I think anyone can be a cataloger. You heard me. Sure, I think some people are certainly more inclined to be better at it than others. But I don’t think you have to be a professional librarian to be a cataloger. I think professional librarians actually waste their time on cataloging, when they should be working at a higher (dare I say “professional”?) level. My least favorite thing to do all day is sit at my desk and catalog books, a process I find to be not much above mindless data entry.
But some people are okay with that, as a day-to-day job. If all a person wants to do is download MARC records and fiddle with punctuation all day, then my advice is take a class or two in cataloging, either through an MLS program or independently (I’ve found The MARC of Quality really useful, personally), to learn that stuff, and then go about your business. Sure, it’ll help to have some paraprofessional experience, especially if all you want to do as a professional librarian is the same things you did as a paraprofessional.
But if paraprofessionals and professionals are doing the same things, where can we draw the line as to what “professional” cataloging entails? Many ‘professional’ catalogers have decried the ‘deprofessionalization’ of cataloging, and that professionals should be the ones doing the cataloging work.
If you move beyond the basics, if you want to do things like evaluate current cataloging standards in comparison to patron usage, improve metadata, organization, and information retrieval, and generally improve information access, then I think that’s where the professional line truly begins. That’s what makes the difference between paraprofessional and professional. That’s the line between “job” and “career.” And it’s time catalogers and librarians took this professionalism by the horns, or we risk losing it altogether. Professional catalogers aren’t the ones who use AACR2r the best or can list subject headings at the drop of a hat. Professional catalogers are the ones who are evaluating their user bases, assessing how well those users are being served by the library’s cataloging, and pushing for improvements to narrow the gap between the two. Professional level catalogers shouldn’t be the ones spending their workdays on tasks like entering all the variant titles and spellings into 246 fields—they should be the ones designing new software to automate that process. They shouldn’t be the ones creating authorized forms of names and subjects submitting them to large, bureaucratic entities—they should be creating the tools to make that arduous submission process obsolete.

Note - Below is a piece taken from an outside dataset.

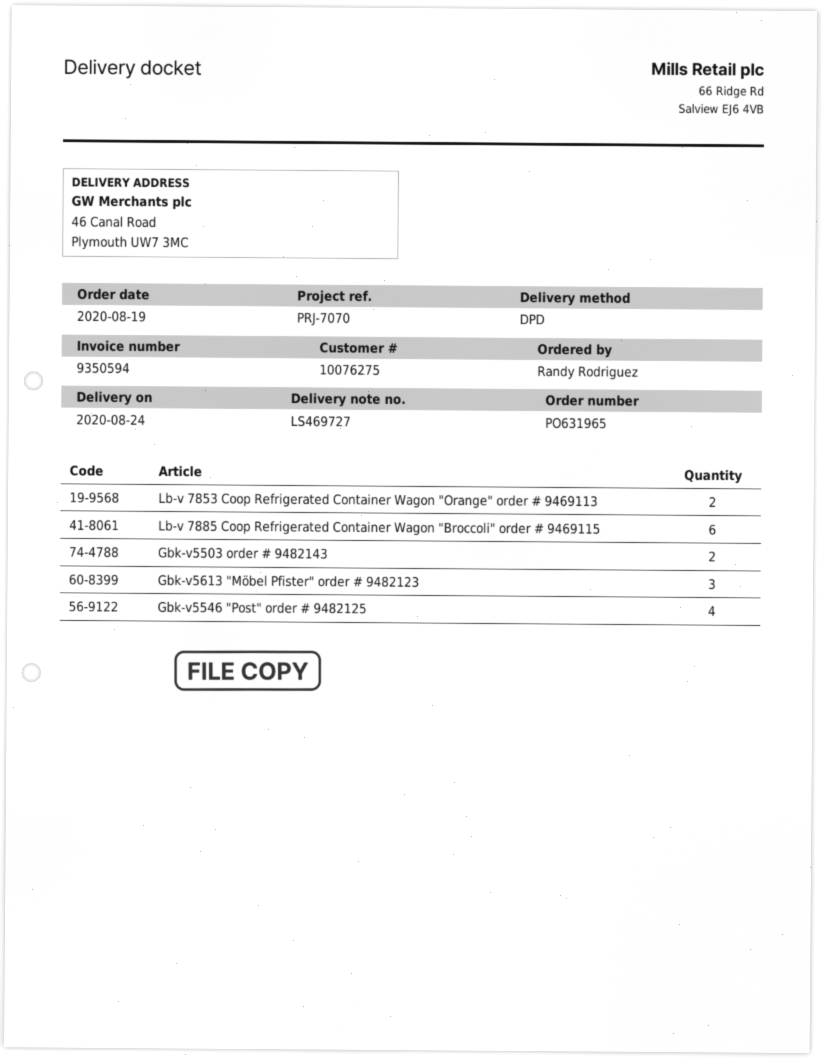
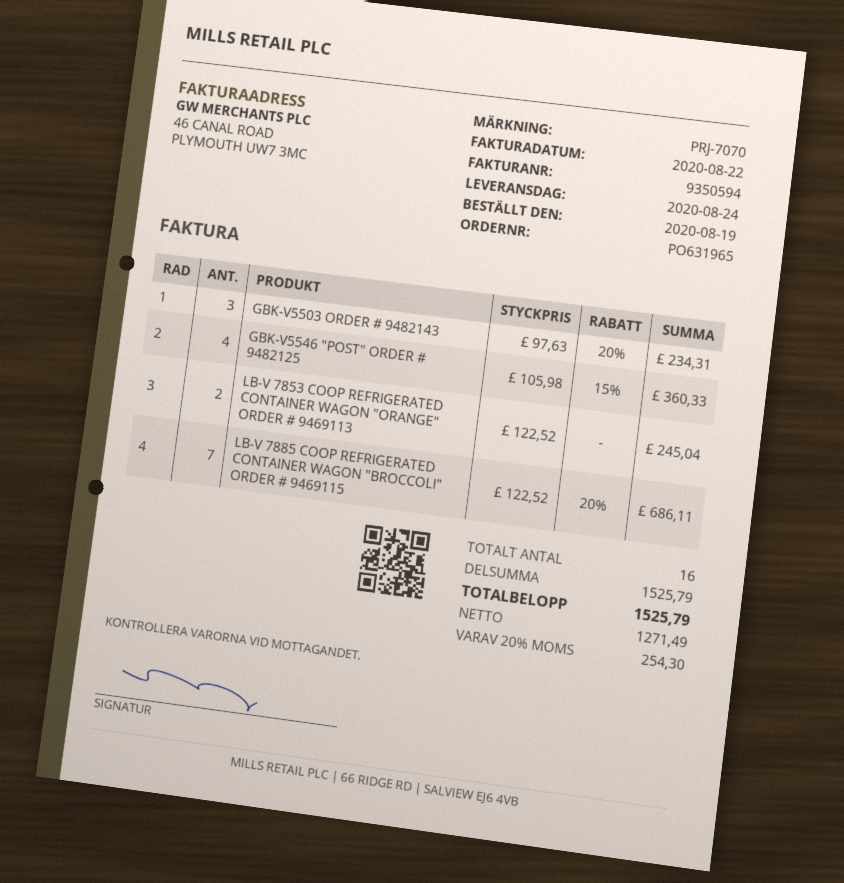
Lb-v 7885 Coop Refrigerated Container Wagon "Broccoli" order # 9469115: 6 -> 7
Gbk-v5503 order # 9482143: 2 -> 3
Gbk-v5613 "Möbel Pfister" order # 9482123: 3 -> none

Many current MLS level cataloging classes spend the semester teaching punctuation and MARC tags when they could be teaching the actual professional aspects of cataloging—training people to design and create the ever-evolving standards, rather than simply applying them. Maybe you’re thinking that this is just my personal experience clouding my view, especially since my master’s program was one specifically focused more on the practical application of knowledge rather than some of the theory and academia-based programs. And maybe that’s true. But I’ve talked to lots of people—librarians, students, and faculty—at a lot of different institutions, and have heard very similar comments from all. And as the availability of quality cataloging courses and faculty continues to dwindle, I fear it will only get worse, not better. Until that begins to change, MLS programs will continue to churn out cataloging drones, rather than the innovative thinkers the profession really needs. So if a professional degree program isn’t providing it, where can the interested, engaged, passionate and professionally-inclined librarians go to learn what it really means to be a professional? Somebody tell me, because goodness knows I for one would like to be there.